Clinical Informatics Enhancing Home Healthcare

June 24, 2013
When you hear the terms “clinical data warehouse” and “predictive modeling,” you probably don’t immediately think of home healthcare agencies. But over the last 10 years, the nonprofit Visiting Nurse Service of New York (VNSNY) has developed some fairly sophisticated ways of providing relevant and timely data to its clinicians.

When you hear the terms “clinical data warehouse” and “predictive modeling,” you probably don’t immediately think of home healthcare agencies. But over the last 10 years, the nonprofit Visiting Nurse Service of New York (VNSNY) has developed some fairly sophisticated ways of providing relevant and timely data to its clinicians.

Healthcare Informatics recently interviewed Robert Rosati, Ph.D., vice president of clinical informatics at the Center for Home Care Policy and Research at VNSNY, about these initiatives.

Many home health agencies have electronic systems to gather patient information and handle billing, but using that data for patient safety and quality improvement requires a level of system integration and data analysis capability that most agencies don’t have, Rosati notes. But VNSNY, which serves 30,000 patients a day in more than a dozen different programs, has worked diligently to integrate data from those programs.

“From a technical perspective, we couldn’t have done this until we first built a clinical data warehouse,” Rosati explains. The next step was to design Web-based reporting tools so that anyone in the organization could have access to reports and analyses.

With input from agency executives, VNSNY Research created a monthly Quality Scorecard to monitor goals and actual performance. The scorecard compiles data from several sources, including electronic health records, payment systems, and a survey on patient satisfaction conducted by an external organization. The scorecard is broken down into four categories: process measures, outcome measures, cost measures and patient satisfaction. “To further capitalize on the clinical data we had, we built predictive models to identify patients at higher levels of risk for re-hospitalization,” Rosati explains.

Rosati and colleagues analyzed the VNSNY database and found several factors that put home-care patients at increased risk of hospitalization such as urinary incontinence, respiratory symptoms and congestive heart failure. They developed a computer model to place patients in one of seven risk categories, so that appropriate clinical steps could be taken.

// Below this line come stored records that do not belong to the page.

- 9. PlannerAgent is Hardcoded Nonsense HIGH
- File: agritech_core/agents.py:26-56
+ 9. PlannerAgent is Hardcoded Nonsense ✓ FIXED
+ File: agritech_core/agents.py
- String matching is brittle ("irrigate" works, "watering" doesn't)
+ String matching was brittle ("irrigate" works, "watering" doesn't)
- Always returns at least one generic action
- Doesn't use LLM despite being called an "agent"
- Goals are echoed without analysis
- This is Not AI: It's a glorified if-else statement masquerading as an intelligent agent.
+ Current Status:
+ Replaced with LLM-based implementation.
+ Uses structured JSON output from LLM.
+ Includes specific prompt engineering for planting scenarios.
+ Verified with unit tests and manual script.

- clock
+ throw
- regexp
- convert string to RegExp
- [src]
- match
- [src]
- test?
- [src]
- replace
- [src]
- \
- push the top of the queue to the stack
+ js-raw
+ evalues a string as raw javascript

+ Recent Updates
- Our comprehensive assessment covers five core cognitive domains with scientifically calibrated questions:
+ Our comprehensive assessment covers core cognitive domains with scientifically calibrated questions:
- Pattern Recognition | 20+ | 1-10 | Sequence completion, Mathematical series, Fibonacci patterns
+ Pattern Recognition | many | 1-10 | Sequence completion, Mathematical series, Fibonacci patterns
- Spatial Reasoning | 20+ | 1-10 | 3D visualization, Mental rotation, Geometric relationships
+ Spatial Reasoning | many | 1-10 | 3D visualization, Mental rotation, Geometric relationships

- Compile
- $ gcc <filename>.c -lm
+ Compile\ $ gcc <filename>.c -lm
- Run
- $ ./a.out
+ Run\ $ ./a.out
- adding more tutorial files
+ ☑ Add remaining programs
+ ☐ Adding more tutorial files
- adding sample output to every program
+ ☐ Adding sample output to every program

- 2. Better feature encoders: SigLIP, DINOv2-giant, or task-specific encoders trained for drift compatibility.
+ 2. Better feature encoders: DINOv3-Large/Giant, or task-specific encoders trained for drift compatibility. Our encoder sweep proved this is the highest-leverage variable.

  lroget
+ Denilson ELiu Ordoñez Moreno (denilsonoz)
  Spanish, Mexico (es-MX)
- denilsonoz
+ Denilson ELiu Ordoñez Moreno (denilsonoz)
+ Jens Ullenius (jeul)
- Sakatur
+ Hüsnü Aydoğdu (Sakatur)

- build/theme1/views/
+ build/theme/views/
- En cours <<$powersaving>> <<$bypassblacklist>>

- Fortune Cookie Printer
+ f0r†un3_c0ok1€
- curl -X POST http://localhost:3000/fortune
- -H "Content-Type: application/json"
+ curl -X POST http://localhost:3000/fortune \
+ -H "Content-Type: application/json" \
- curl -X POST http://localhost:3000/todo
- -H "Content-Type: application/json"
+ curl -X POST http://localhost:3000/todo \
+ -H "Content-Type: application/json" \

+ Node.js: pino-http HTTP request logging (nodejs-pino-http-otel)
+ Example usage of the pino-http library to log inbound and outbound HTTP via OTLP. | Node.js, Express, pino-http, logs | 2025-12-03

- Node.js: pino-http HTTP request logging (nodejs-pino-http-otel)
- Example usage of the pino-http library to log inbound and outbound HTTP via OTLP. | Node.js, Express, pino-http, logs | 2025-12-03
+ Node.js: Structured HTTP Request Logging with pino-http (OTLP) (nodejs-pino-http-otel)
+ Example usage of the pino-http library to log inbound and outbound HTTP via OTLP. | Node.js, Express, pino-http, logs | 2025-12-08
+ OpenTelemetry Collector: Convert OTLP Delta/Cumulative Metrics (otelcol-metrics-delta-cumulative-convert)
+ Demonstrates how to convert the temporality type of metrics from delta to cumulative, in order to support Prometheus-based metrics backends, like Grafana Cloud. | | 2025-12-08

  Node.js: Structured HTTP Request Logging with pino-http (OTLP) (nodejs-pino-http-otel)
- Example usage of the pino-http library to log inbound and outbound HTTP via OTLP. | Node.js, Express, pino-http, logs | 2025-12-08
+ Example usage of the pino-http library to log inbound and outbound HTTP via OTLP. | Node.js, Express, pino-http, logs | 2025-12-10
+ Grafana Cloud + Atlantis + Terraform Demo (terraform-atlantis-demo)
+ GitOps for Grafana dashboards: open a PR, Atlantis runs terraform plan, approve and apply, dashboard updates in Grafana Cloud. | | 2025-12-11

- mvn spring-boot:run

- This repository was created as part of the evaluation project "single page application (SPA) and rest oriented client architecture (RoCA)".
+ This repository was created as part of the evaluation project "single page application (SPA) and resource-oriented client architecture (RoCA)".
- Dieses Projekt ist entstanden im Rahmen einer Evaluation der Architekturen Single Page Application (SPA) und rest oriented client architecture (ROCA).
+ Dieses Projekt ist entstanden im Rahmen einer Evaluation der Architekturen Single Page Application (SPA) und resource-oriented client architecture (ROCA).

Identifying patients at high risk allows nurses to take steps such ordering remote monitors or seeking the assistance of an advanced practice nurse. In a paper recently published in the Journal for Healthcare Quality, Rosati and colleagues noted that these and other health IT initiatives have been instrumental in helping VNSNY achieve a 12-percent decrease in the overall patient re-hospitalization rate between 2001 and 2009. “Of course the improvements can’t be solely attributed to the risk models, because we have made other clinical changes,” he adds, “but many of those changes have been driven by access to good data as well.”

Looking ahead, Rosati says the modeling can be used to optimize which type of program patients should consider. “For instance, many patients in acute care might benefit from hospice, so if we can identify those patients’ characteristics, it can lead to earlier discussions about hospice, which often happens too late.”

VNSNY has clearly been a pioneer in the use of health IT. With the nationwide trend toward accountable-care organizations and patient-centered medical homes requiring their participation, more home health agencies will have to follow its lead.